4. Cleaning a Range Hood Is a Design Problem Disguised as a Maintenance Chore

Grease does not stay at the filter. It coats the underside of the hood casing, migrates into the seams between panels, and accumulates on the surface of any overhead cabinetry nearby. Cleaning a standard range hood involves removing filters that are often above head height, wiping surfaces that collect heat residue in corners and crevices, and occasionally dismantling panel sections to reach the parts that see the most buildup. The frequency at which this actually gets done in most kitchens is considerably lower than the frequency at which it should.
Maintenance on the Pure Family starts from a different premise entirely. The grease filters and air collection trays are dishwasher-safe and accessed from above the cooktop surface, without removing drawers, cabinets, or plinth panels below. The eSwap Plus activated charcoal filter swaps out through the air inlet nozzle using a grip strap and printed directional symbols on the unit itself, with no tools required. The new matt Schott glass finish available across the Pure Family adds another layer of practical intelligence here: the velvety surface texture resists fingerprint marks and minor scratches passively, keeping the cooktop looking clean between sessions without any additional intervention.
5. It Has Been Dictating Your Kitchen Layout This Entire Time

Ductwork is the invisible constraint that determines where cooktops are allowed to go. A range hood requires a duct run to the exterior of the building, travelling through cabinetry, walls, or ceiling cavities, starting at a fixed point above the stove and ending wherever an exterior wall or roof penetration is feasible. Every additional metre of that run introduces bends, friction, and measurable performance loss. In practice, the cooktop position is routinely chosen to suit the ductwork rather than the kitchen design, which is a significant inversion of how layout decisions should work.
Recirculating extraction in a BORA system requires no external duct run at all. The Pure Family models fit into standard kitchen base cabinets between 60 and 90 centimetres wide at an installation height of under 20 centimetres, meaning the cooktop-extractor combination goes wherever the cabinetry goes. The BORA S Pure, the most compact model at 580 x 515 x 199mm, is built specifically for kitchens where space is the primary constraint, sitting in the same 60cm footprint as a standard single base unit. Kitchens previously limited to wall-mounted cooktops by the absence of viable overhead ductwork become island-capable. The cooktop serves the layout. The layout no longer serves the hood.

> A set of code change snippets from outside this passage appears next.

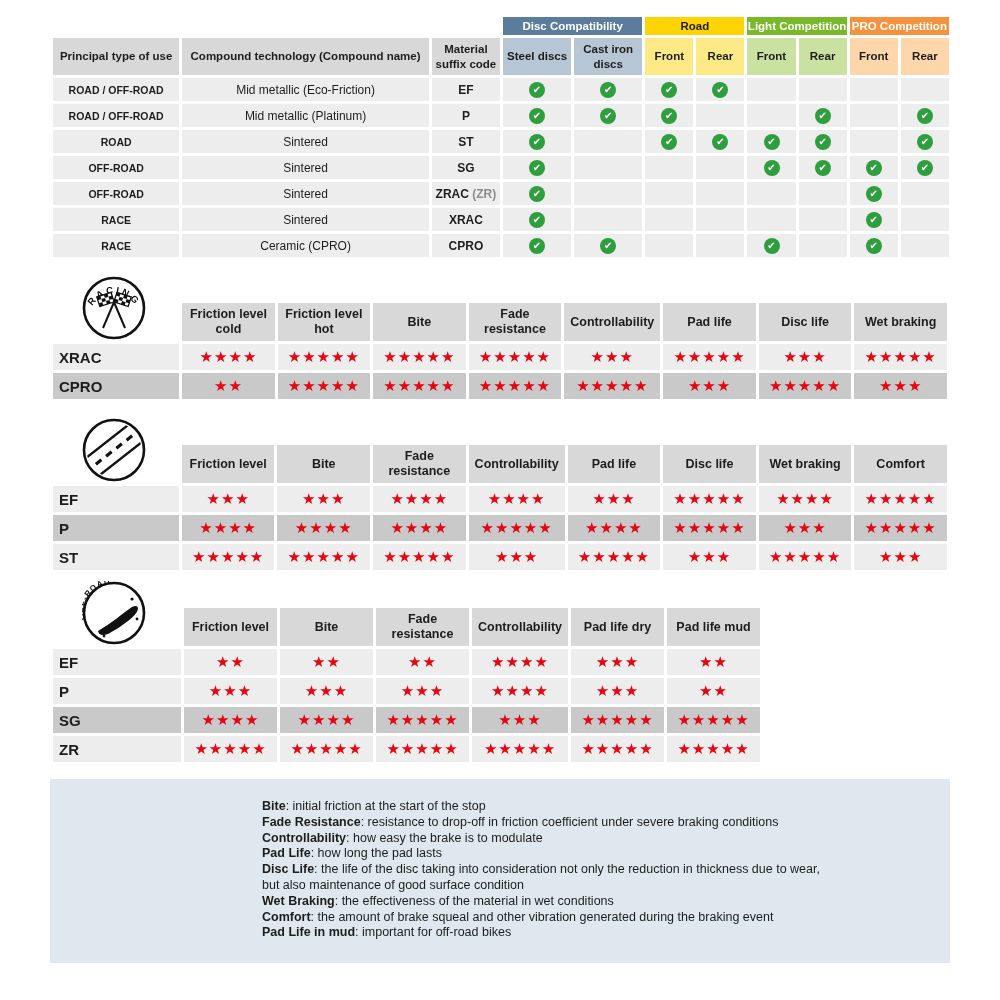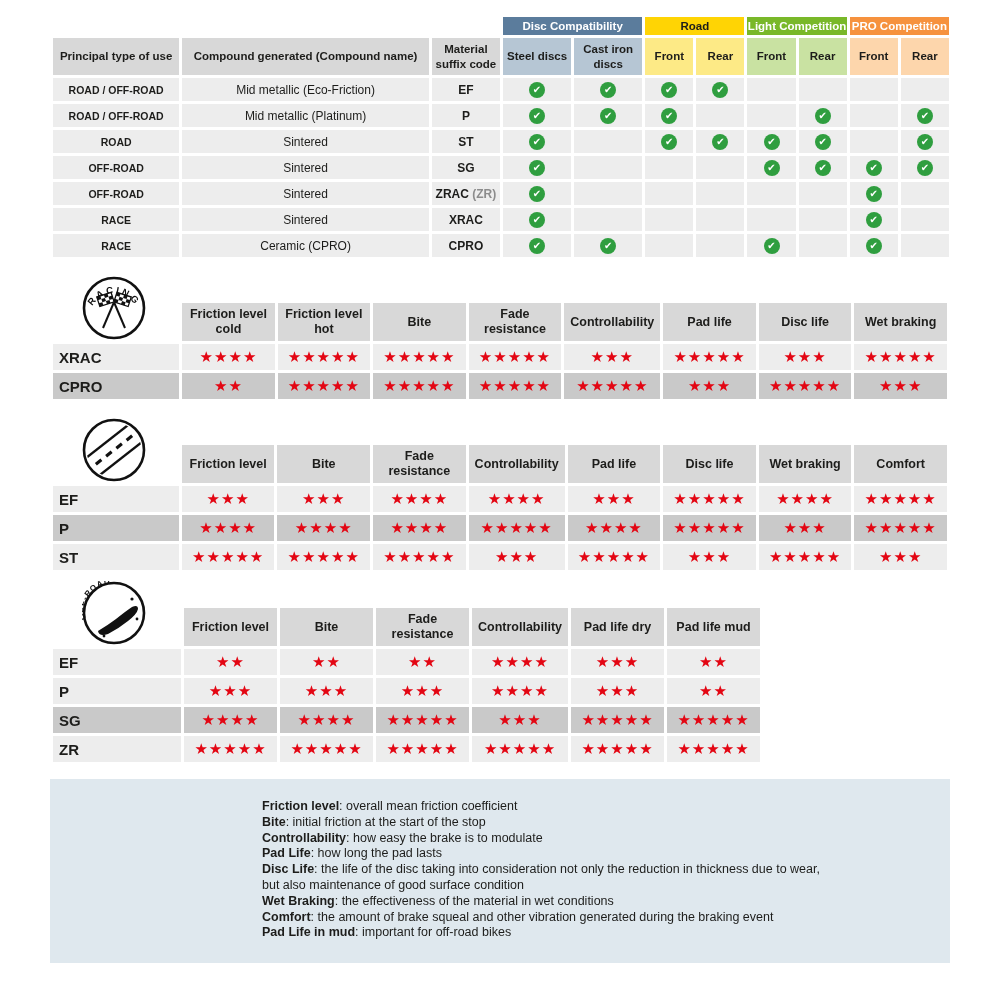"Compound generated (Compound name)" th.colhead { text: generated -> technology }
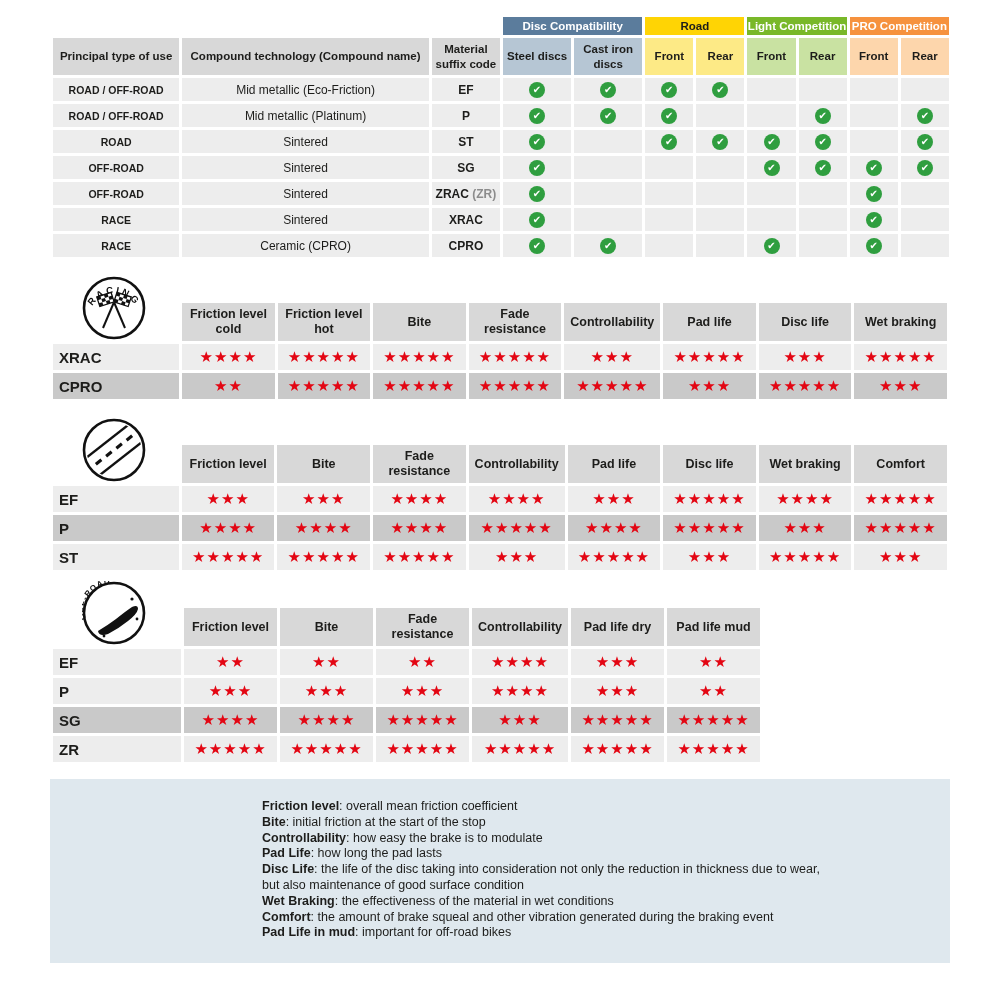"Friction level: overall mean friction" div.legend-entry { html: <div><b>Friction level</b><span>: overall mean friction coefficient</span></div> -> none }
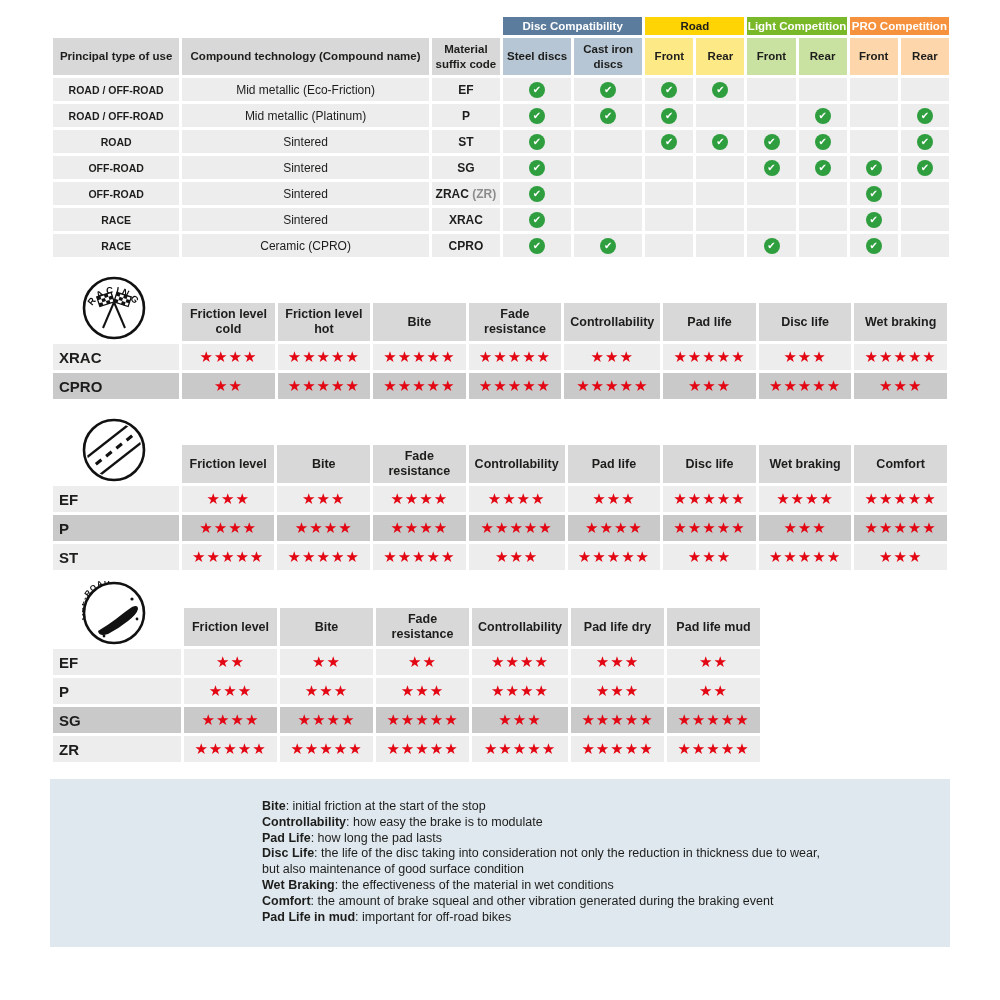"Fade Resistance: resistance to drop-off" div.legend-entry { html: none -> <div><b>Fade Resistance</b><span>: resistance to drop-off in friction coefficient under severe braking conditions</span></div> }
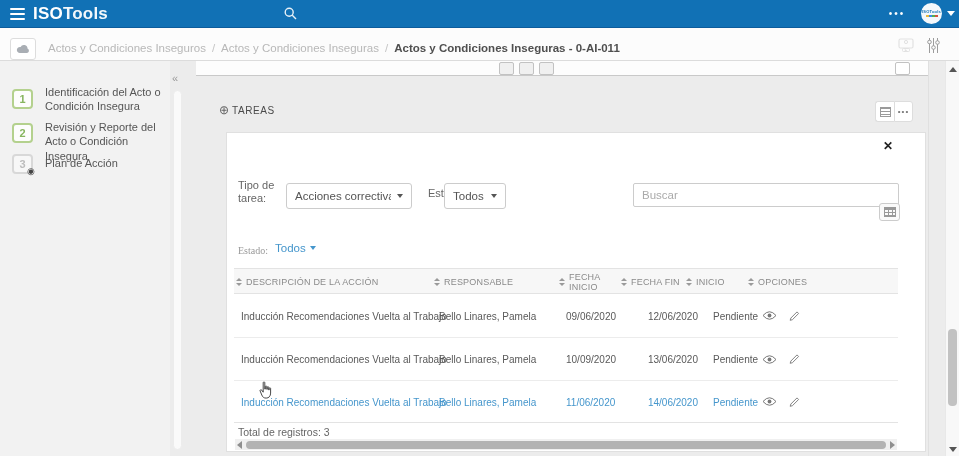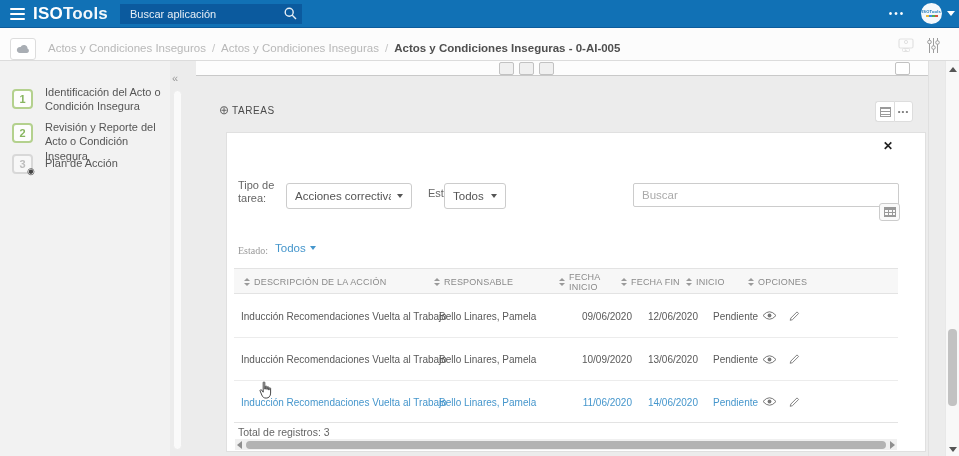"Buscar aplicación" input.abs { html: <input> -> none }
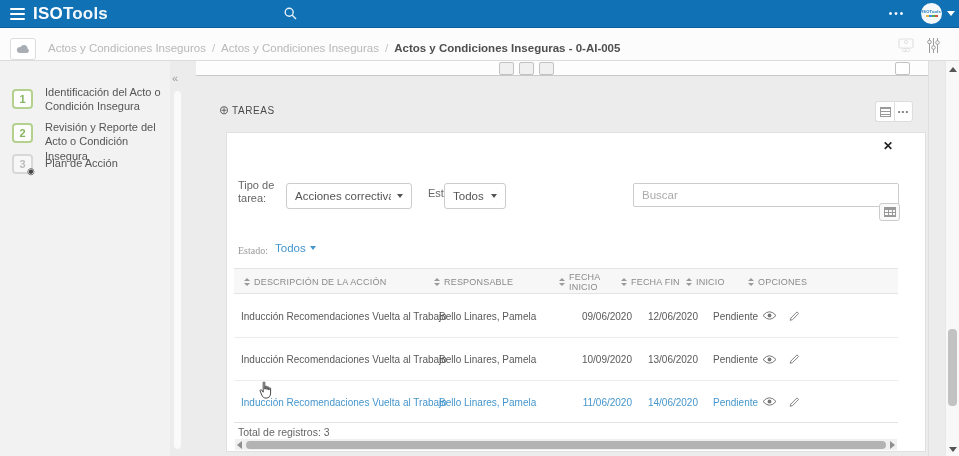"Actos y Condiciones Inseguras -" span.last { text: 0-AI-005 -> 0-AI-011 }
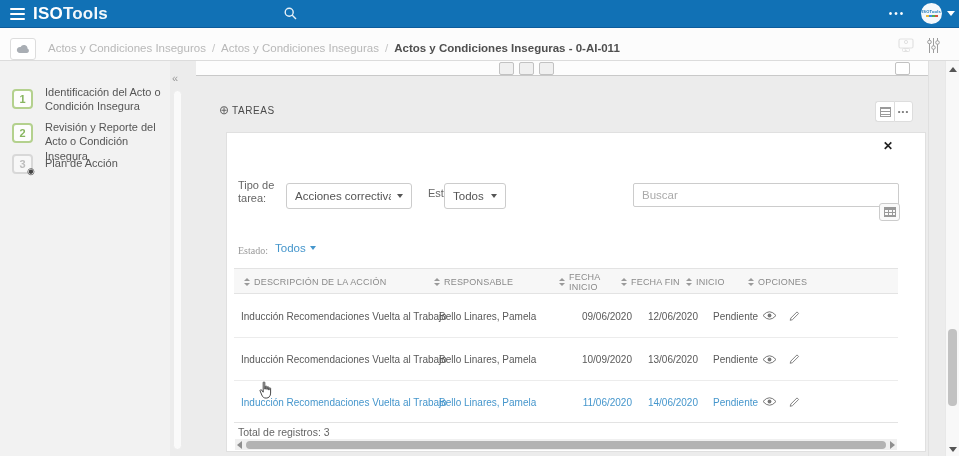"DESCRIPCIÓN DE LA ACCIÓN" div.th { left: 10px -> 2px }
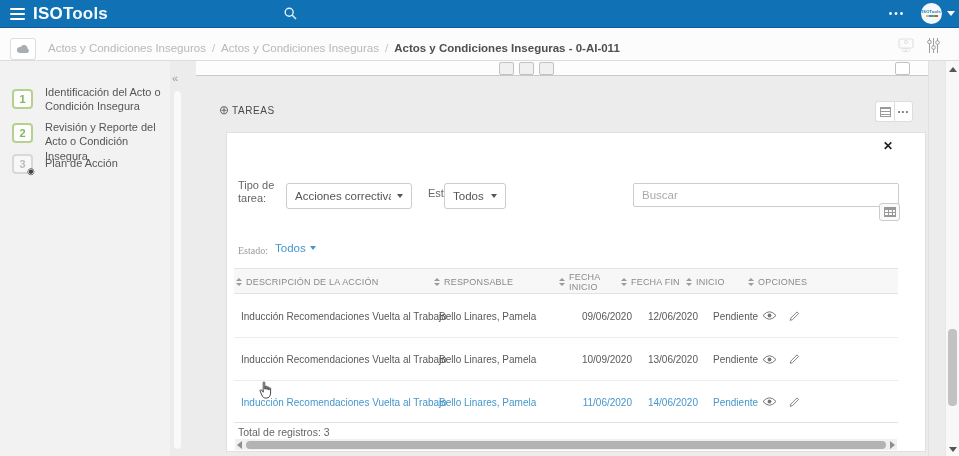"09/06/2020" .c-fi { text-align: right -> left }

Willi Bruckbauer filed his first patent in 2006 and opened BORA the following year with a stated aim that has never changed: the end of the extractor hood. The five reasons above are not new discoveries. The physics of overhead extraction, the noise levels, the grease dispersal, the cleaning friction, and the layout constraints have been present in every range hood installed over the past 70 years. The BORA Pure Family, with its updated matt Schott glass, tri-colour sControl+ touch interface, smartphone-connected Assist cooking functions, and four size configurations from 58cm to 83cm, is the most complete argument yet that none of those trade-offs were ever necessary to accept.